8. Solutions: limits, caps, pauses, allocation of reserve, RAROC-prioritization of measures.
9. Documents: model card, script passport, runbook.

10) Policy and automation integration

Triggers: exceeding KRI/VaR/CVaR thresholds → steps (KYC enhancement, 3DS-enforce, limit reduction, payment channel throttling, promo deactivation).

Hysteresis/cooldown: different input/output thresholds to avoid "blinking."

Risk queues: sorted by (\mathbb {E} [EV]) = avoided damage − cost of measures − harm.

11) Example compound model (pseudo-Python)

python import numpy as np

1) frequency (week) and severity (EUR)
lam = 3. 2            # Poisson rate mu, sigma = 6. 0, 1. 1      # Lognormal params (ln-space)
S = 200000           # simulations

N = np. random. poisson (lam, S) # event rate sev = lambda n: np. exp(np. random. normal (mu, sigma, n)) # severity loss = np. array([sev(n). sum() if n>0 else 0. 0 for n in N])

VaR99 = np. quantile(loss, 0. 99)
CVaR99 = loss[loss >= VaR99].mean()
EL   = loss. mean()

Hierarchy/Portfolio: Count for each segment, then aggregate via copula/factor or empirical co-sampling.

12) Limit and capital management

Limits/caps: by channel/country/provider, tied to a valid CVaR.
Reserves: coverage level (e.g. CVaR 99% monthly) + control buffer.
Risk transfers: reinsurance/insurance, FX hedge, diversification of providers.

13) Model risk and governorship

Model Card (template)

Purpose and application area; VaR/CVaR/coverage metrics data and period; assumptions; limitations; sensitivity; fairness/ethics; owners; version; revision date.

MLOps/ModelOps: model register, version control, shadow/canary launch, feature parity online/offline, quality and drift monitoring, auto-alerts, stop crane.

Validation/backtest

Kryzh: tail coating (Kupiec/Christoffersen), parameter stability, stress resistance, alternative specifications.

14) Proda monitoring and runibooks

Metrics

VaR coverage (actual breakthroughs/expected), CVaR calibration, EL/UL dynamics.
Input drift (PSI), share of "new" segments, overload of limits.
Operating: latency calculation, feed delay,% folbacks.

Runbook (an example of a "surge in chargers")

1. Check the freshness of the data and the correctness of the labels.
2. Burst segmentation (country/payment/device/partner).
3. Enable step-up KYC/3DS in affected segments, reduce limits.
4. Run "PSP loss" stress scenario, recalculate CVaR.
5. Communication to channel owners, compensation plan.
6. Retrospective and update of model parameters/rules.

15) Scenario passport (template)

ID/version, date, owner

Narrative: what happened (regulatory ban × FX shock × outage PSP)

Shocks: (\Delta) frequencies, severity/correlation changes, duration

Loss estimate: EL/VaR/CVaR (day/week/month)

Countermeasures: limits/switching providers/communications/insurance

Exit points: conditions for taking measures (hysteresis)
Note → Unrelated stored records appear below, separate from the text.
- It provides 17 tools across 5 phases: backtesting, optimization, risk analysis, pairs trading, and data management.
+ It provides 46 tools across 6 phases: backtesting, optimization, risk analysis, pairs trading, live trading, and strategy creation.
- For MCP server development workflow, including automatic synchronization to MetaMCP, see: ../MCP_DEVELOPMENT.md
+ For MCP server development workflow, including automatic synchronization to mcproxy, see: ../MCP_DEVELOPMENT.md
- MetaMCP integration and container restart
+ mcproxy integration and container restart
16) KRI passports and limits (brief)

KRI: code, definition, formula, window, thresholds' warn/critical ', hysteresis, owner, alert channel.
Limit: object (channel/country/provider), metric (CVaR99/EL), value, period, priority, exceeding actions, exceptions/time windows.

17) Anti-patterns

Reliance on medium instead of tails; "beautiful RMSE" and poor CVaR.
Correlations "as is" without tail-dependence.

Lack of Point-in-Time → leakage, reassessment of "accuracy."
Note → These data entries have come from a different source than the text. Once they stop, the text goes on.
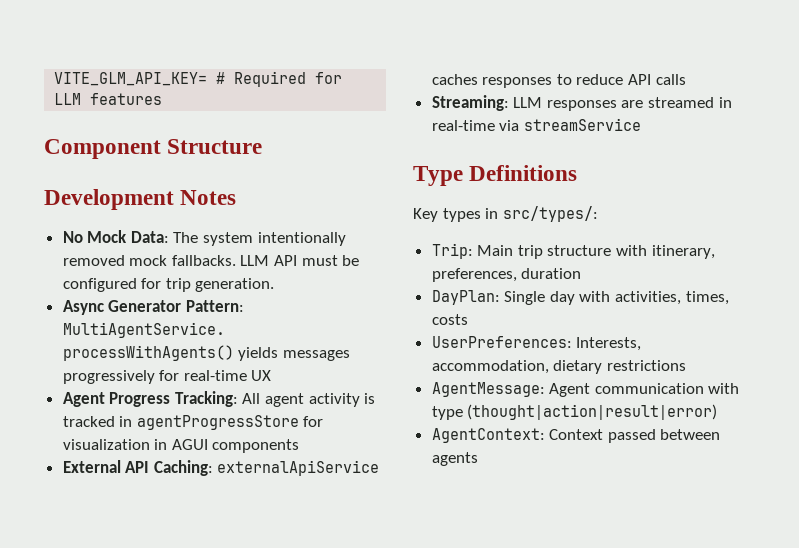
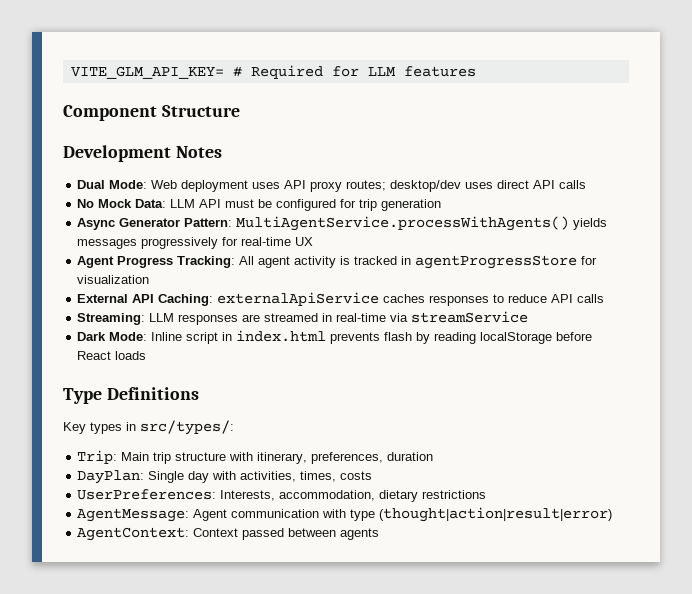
- No Mock Data: The system intentionally removed mock fallbacks. LLM API must be configured for trip generation.
+ Dual Mode: Web deployment uses API proxy routes; desktop/dev uses direct API calls
+ No Mock Data: LLM API must be configured for trip generation
- Agent Progress Tracking: All agent activity is tracked in agentProgressStore for visualization in AGUI components
+ Agent Progress Tracking: All agent activity is tracked in agentProgressStore for visualization
+ Dark Mode: Inline script in index.html prevents flash by reading localStorage before React loads

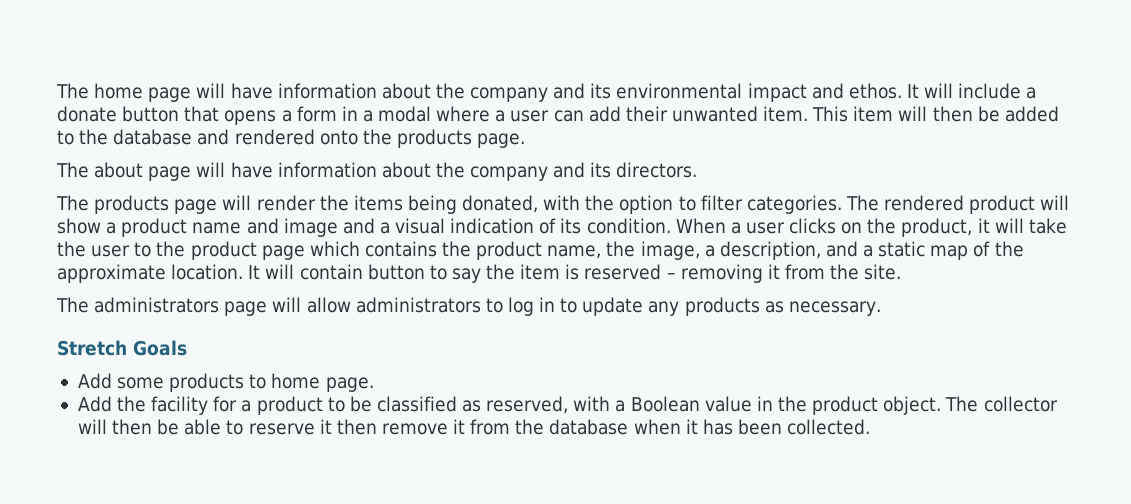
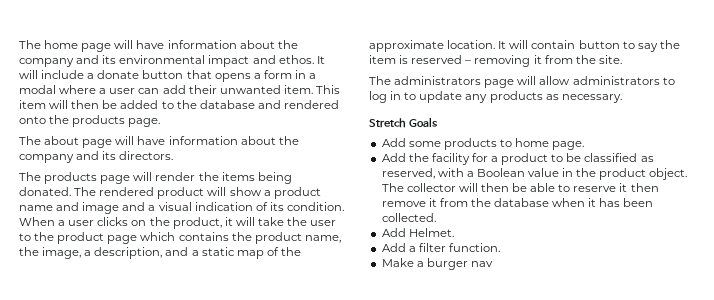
- The products page will render the items being donated, with the option to filter categories.
+ The products page will render the items being donated.
+ Add Helmet.
+ Add a filter function.
+ Make a burger nav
Ignoring scenarios/stresses; one model "for everything."

Silent parameter edits without the/changelog version.
There is no hysteresis in politics → flapping measures.
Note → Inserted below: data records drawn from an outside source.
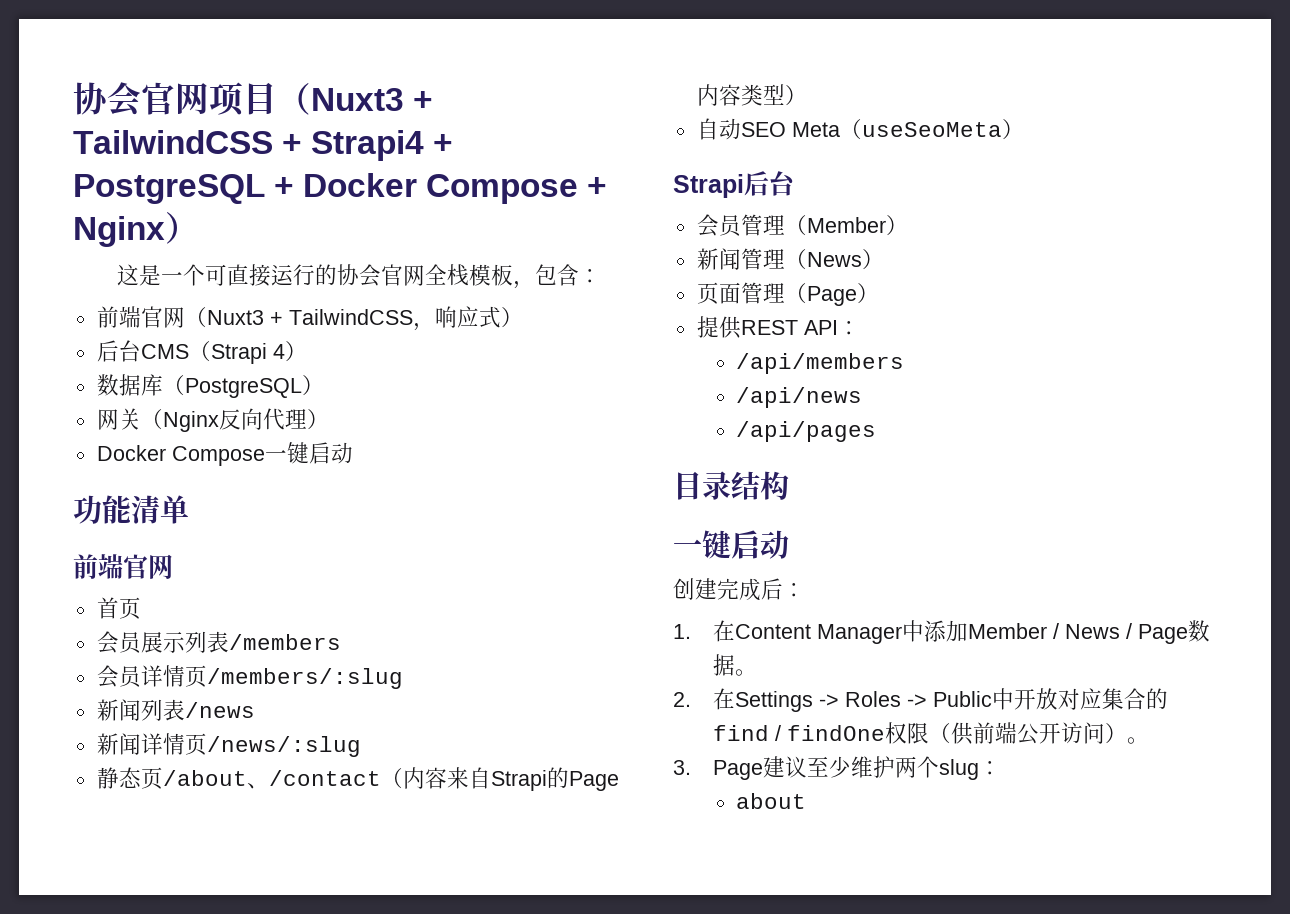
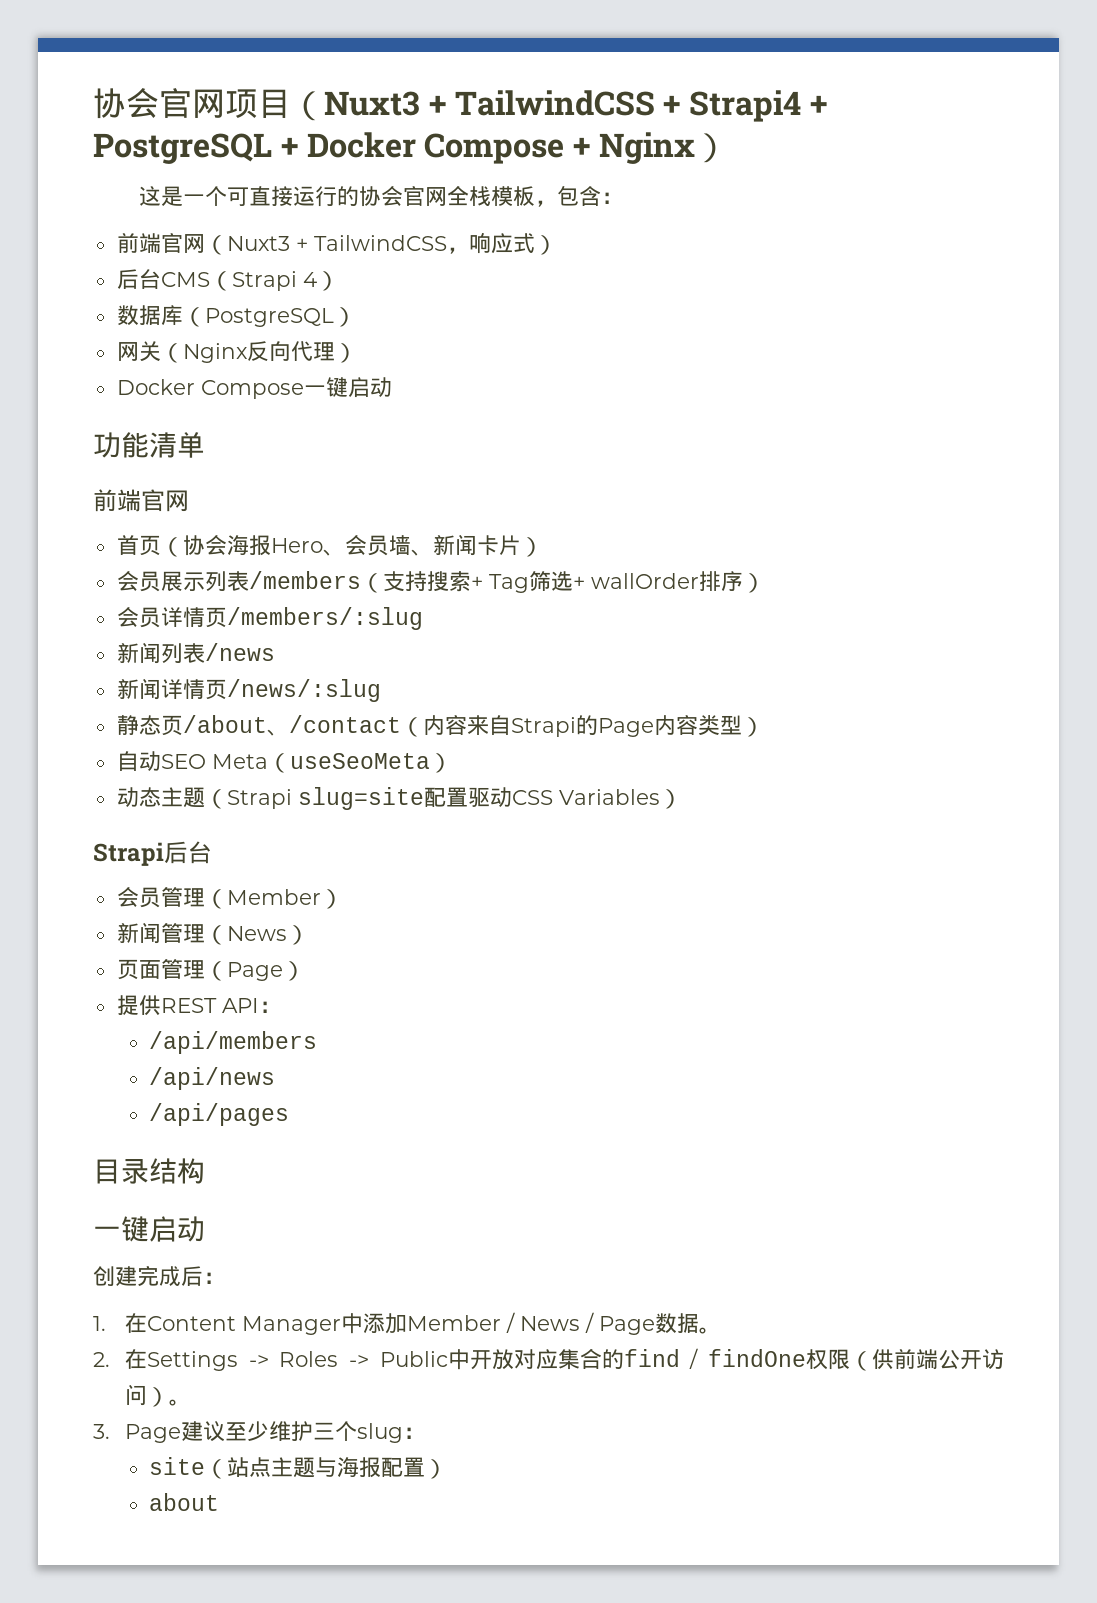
- 首页
- 会员展示列表/members
+ 首页（协会海报Hero、会员墙、新闻卡片）
+ 会员展示列表/members（支持搜索+ Tag筛选+ wallOrder排序）
+ 动态主题（Strapi slug=site配置驱动CSS Variables）
- 3. Page建议至少维护两个slug：
+ 3. Page建议至少维护三个slug：
+ site（站点主题与海报配置）

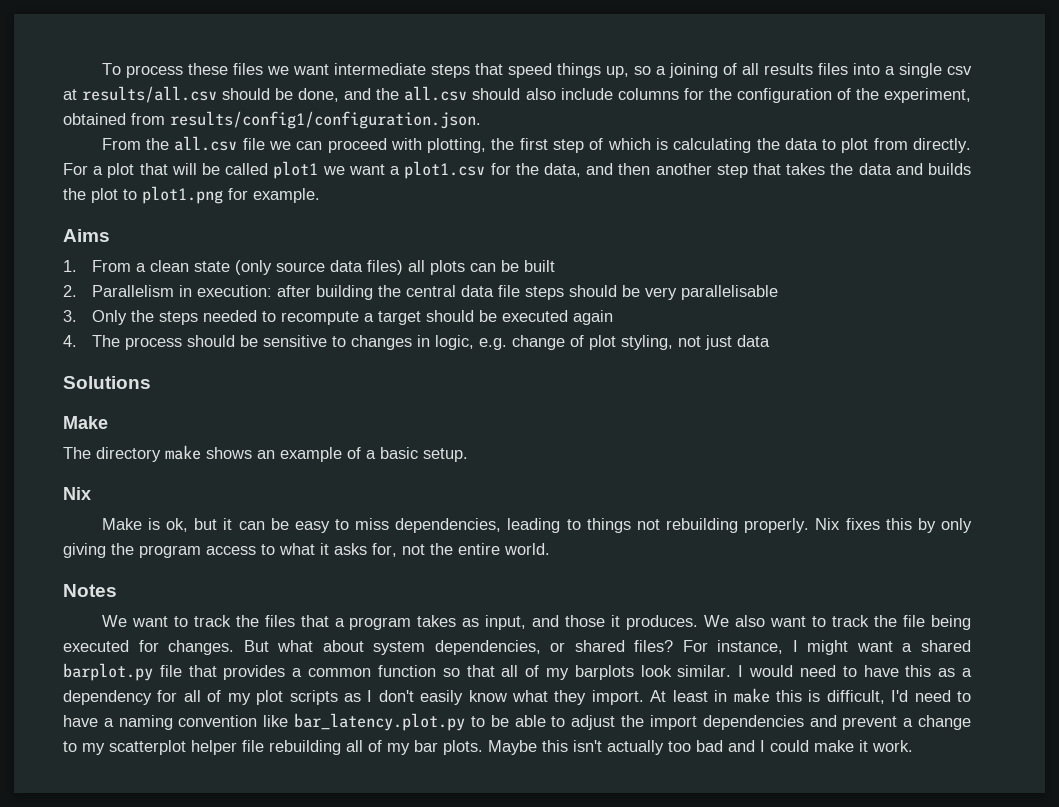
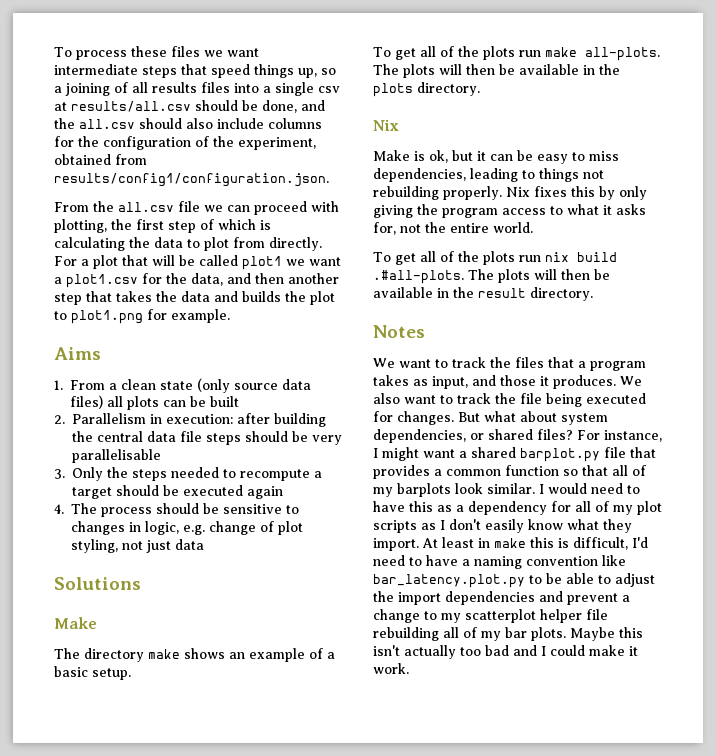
+ To get all of the plots run make all-plots. The plots will then be available in the plots directory.
+ To get all of the plots run nix build .#all-plots. The plots will then be available in the result directory.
18) Pre-Release Checklist for Risk Modeling Loops

• Risk Card and KRI issued, owners assigned
• PIT data, source contracts, event/policy calendar
• Frequency and severity calibrated, tails tested (EVT)
• Dependencies modeled (copula/factor), portfolio aggregated
• VaR/CVaR backtest, coating and parameter stability are normal
• Scripts and stress tests ready, passport and runbook issued
• Integration with limits/caps/policies, hysteresis enabled
• Model Card version, owners, monitoring and alerts configured

Total

Risk modeling is not about "estimating average loss" but managing tails: correct frequency and severity, EVT for extremes, dependencies through copulas, scenarios and stress tests, VaR/CVaR and economic metrics (RAROC), plus ModelOps discipline. Such a circuit turns risks from "black swans" into quantified solutions with limits, reserves and clear actions.